|
|
The
First Annual Wellbriety Roast!
Took place at the White Bison Conference,
Friday, September 19, 2003
|
|
| Sam English, second from left,
gets ready to sizzle as he’s roasted by friends Martin Waukazoo
(to his right) and Willie Wolf, Ozzie Williamson, and Theda
New Breast, to his left. But notice the Eagle that’s taking
care of Sam.
|
The First Annual Wellbriety Roast
Recovery advocate and artist Sam English
receives a dose of Indian humor at the 2003 Conference in Albuquerque
Don Coyhis
Hello everyone! My name is Don Coyhis, I’m a member of the Mohican
nation and also the turtle clan. We would like to welcome everyone
here tonight. I think we get so busy in our own communities
that we don’t take the time to purposefully thank one another.
How often during the day do we catch someone in the act of being
excellent, and tell them? How often do we catch someone in the
act of messing up and let them know? Each of these gives a different
result. Tonight we have a friend to many of us in recovery.

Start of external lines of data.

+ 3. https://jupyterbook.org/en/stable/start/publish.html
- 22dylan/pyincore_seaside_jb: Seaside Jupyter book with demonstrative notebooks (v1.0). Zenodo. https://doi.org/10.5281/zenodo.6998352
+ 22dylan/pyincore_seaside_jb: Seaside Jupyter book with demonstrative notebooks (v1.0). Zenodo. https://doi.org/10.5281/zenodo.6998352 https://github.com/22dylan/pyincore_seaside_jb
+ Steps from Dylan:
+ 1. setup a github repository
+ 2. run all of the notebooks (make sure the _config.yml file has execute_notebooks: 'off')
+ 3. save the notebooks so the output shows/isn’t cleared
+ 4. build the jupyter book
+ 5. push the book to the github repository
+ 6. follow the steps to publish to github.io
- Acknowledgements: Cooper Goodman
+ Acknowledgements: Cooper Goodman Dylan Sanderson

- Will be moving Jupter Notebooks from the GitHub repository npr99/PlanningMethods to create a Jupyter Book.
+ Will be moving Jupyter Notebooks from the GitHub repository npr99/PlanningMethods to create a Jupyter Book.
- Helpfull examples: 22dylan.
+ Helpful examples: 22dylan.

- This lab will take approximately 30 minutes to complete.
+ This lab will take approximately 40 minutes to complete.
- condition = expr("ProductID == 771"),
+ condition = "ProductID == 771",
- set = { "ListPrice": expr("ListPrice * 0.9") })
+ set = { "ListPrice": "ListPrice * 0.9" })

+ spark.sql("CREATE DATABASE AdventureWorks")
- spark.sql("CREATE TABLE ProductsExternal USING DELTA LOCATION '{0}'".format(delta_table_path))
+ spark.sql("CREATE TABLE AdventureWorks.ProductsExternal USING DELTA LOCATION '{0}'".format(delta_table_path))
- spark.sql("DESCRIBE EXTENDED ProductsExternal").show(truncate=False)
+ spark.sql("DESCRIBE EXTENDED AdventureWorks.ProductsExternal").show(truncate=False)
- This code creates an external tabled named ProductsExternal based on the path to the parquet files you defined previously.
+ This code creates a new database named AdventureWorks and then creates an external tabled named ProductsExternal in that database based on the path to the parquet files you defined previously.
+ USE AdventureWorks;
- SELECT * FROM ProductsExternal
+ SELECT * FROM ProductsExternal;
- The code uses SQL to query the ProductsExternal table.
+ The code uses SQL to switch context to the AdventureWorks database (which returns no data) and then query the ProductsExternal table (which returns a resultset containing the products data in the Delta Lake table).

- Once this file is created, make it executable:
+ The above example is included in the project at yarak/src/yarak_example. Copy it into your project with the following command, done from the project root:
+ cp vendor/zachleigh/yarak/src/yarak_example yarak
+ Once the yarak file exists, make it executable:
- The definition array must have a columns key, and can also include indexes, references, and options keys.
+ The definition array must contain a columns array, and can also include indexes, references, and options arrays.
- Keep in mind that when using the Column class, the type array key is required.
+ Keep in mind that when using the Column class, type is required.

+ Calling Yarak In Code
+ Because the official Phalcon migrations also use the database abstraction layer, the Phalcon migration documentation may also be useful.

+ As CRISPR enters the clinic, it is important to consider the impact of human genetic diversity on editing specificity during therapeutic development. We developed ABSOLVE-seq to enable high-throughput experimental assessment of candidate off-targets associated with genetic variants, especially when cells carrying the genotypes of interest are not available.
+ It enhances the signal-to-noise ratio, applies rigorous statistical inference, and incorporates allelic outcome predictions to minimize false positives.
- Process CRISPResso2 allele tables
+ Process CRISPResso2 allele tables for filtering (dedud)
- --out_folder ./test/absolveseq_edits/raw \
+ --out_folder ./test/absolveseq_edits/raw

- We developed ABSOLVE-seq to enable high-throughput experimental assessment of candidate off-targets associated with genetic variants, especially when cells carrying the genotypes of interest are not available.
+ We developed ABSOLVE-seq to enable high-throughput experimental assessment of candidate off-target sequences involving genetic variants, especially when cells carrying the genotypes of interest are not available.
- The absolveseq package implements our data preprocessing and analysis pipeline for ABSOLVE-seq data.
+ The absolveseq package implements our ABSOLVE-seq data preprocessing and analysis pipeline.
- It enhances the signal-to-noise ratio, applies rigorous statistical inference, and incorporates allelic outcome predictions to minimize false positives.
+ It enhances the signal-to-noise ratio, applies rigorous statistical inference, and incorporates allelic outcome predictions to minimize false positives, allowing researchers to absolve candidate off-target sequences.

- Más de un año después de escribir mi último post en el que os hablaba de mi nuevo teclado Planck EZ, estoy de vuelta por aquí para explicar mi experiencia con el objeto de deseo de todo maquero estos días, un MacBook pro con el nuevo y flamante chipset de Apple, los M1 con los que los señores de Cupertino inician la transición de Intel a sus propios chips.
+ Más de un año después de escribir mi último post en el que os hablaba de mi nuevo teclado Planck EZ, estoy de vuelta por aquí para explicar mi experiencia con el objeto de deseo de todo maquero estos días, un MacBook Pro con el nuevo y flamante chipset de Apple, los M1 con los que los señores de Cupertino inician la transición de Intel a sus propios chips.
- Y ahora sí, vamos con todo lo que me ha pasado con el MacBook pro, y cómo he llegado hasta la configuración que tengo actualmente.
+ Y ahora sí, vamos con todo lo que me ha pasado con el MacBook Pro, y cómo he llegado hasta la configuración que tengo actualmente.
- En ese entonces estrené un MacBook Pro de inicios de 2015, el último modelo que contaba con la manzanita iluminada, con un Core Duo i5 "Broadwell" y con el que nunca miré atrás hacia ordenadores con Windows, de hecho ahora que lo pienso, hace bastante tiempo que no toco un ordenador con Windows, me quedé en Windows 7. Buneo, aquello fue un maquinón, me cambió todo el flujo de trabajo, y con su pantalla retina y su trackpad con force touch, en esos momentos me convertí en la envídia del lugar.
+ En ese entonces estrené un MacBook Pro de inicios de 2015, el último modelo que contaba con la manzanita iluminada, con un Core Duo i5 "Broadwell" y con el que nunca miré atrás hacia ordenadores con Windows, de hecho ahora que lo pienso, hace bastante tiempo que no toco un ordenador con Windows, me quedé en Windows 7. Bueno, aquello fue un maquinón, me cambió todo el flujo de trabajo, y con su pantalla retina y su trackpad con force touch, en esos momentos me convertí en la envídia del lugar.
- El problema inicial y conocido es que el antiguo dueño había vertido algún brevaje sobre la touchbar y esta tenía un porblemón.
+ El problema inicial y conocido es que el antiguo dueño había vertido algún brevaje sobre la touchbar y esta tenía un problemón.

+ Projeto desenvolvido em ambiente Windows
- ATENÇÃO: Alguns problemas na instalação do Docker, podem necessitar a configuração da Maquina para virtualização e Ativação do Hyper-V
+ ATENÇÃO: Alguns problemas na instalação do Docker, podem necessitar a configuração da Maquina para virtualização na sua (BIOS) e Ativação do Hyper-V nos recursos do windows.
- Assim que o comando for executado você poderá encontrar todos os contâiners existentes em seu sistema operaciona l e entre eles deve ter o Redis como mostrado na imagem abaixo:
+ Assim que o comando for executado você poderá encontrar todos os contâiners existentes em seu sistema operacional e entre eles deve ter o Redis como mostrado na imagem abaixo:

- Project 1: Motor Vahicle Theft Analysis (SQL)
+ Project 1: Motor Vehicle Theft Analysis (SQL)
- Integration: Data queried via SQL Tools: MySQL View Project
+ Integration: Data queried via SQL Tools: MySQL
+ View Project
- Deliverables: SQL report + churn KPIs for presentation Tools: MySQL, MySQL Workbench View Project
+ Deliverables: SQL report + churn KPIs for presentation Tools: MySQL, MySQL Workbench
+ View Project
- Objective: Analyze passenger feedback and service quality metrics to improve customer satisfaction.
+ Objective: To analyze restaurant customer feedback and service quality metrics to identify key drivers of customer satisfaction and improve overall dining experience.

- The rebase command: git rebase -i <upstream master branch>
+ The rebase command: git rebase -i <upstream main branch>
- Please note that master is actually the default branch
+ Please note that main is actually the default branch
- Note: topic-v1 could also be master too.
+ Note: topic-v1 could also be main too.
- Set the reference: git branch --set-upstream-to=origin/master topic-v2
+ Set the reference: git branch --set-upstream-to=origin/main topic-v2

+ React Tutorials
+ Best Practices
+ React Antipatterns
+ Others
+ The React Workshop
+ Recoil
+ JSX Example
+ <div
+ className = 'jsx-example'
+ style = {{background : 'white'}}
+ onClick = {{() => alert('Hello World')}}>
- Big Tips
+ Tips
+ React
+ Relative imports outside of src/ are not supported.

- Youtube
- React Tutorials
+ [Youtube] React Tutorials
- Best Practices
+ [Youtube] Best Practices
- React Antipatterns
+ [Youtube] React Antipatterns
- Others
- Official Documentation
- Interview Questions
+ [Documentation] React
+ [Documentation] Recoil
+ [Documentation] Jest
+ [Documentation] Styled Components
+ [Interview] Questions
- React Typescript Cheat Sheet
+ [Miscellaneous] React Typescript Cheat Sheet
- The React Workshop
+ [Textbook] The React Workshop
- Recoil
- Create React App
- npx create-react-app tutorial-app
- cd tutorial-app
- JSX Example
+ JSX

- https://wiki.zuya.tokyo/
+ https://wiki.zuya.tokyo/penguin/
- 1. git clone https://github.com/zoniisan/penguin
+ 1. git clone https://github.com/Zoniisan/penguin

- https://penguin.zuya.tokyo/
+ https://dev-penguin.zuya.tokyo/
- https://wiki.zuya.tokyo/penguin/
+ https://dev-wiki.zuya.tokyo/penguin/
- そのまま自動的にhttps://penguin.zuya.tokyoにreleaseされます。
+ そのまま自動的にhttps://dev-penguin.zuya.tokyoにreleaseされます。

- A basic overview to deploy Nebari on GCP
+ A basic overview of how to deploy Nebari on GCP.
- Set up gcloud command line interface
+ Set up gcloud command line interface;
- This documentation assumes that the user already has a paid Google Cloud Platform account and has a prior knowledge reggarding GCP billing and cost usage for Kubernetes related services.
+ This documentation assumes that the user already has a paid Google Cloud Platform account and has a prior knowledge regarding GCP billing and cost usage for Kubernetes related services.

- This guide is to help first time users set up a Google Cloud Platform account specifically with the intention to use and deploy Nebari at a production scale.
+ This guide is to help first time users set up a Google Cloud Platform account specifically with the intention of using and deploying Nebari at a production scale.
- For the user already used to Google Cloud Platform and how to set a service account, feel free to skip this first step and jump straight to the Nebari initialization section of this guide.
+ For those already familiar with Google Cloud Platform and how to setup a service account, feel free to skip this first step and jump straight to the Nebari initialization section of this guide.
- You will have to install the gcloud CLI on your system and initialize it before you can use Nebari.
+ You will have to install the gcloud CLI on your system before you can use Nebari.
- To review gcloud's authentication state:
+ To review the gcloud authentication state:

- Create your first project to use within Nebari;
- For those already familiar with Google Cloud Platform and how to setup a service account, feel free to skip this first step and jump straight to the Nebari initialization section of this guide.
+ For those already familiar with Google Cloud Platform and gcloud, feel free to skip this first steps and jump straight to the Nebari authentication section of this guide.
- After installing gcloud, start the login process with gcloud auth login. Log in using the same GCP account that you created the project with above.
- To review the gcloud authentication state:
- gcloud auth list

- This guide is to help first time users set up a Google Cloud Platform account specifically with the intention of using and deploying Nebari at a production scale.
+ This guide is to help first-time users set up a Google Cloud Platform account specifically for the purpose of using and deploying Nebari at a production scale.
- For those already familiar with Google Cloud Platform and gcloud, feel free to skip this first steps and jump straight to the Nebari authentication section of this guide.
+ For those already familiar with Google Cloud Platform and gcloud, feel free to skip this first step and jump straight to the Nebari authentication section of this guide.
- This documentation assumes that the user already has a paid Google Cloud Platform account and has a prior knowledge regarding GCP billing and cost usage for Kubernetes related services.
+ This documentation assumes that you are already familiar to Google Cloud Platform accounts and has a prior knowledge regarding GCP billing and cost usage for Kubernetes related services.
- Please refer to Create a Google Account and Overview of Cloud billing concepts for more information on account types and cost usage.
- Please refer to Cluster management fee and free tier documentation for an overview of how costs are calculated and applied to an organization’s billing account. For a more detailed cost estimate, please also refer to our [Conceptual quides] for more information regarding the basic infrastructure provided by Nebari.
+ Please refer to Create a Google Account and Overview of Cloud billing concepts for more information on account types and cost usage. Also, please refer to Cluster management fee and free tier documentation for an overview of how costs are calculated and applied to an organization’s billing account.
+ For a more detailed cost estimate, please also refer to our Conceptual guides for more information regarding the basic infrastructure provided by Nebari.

Tonight we’re asking a few of us to come and tell Sam English
a story.
I met Sam many, many years ago when his
art shop was still in Old Town here in Albuquerque. Over the
years we have supported one another. When one of us would have
bad times, we would call the other. I think that the talent
that the Creator gave to Sam is the ability to create with paper—to
paint. Sam painted the Hoop Man standing for the Wellbriety
Movement. You can go to almost any Native Treatment center from
Alaska to the east coast—anywhere—and you will run
into paintings that he contributed over the years. Sam makes
a living from painting, but I know that if you needed something
from him he’s been known in the past to help accommodate that.
When you see his style of painting you know it’s about the Wellbriety
Movement or a healing or helping organization. It’s a style
that no one else in the whole world has, I believe. He has been
strongly, strongly influential in the recovery movement. There
was a time when there wasn’t much recovery for Native people,
but Sam was there to help get certain things going.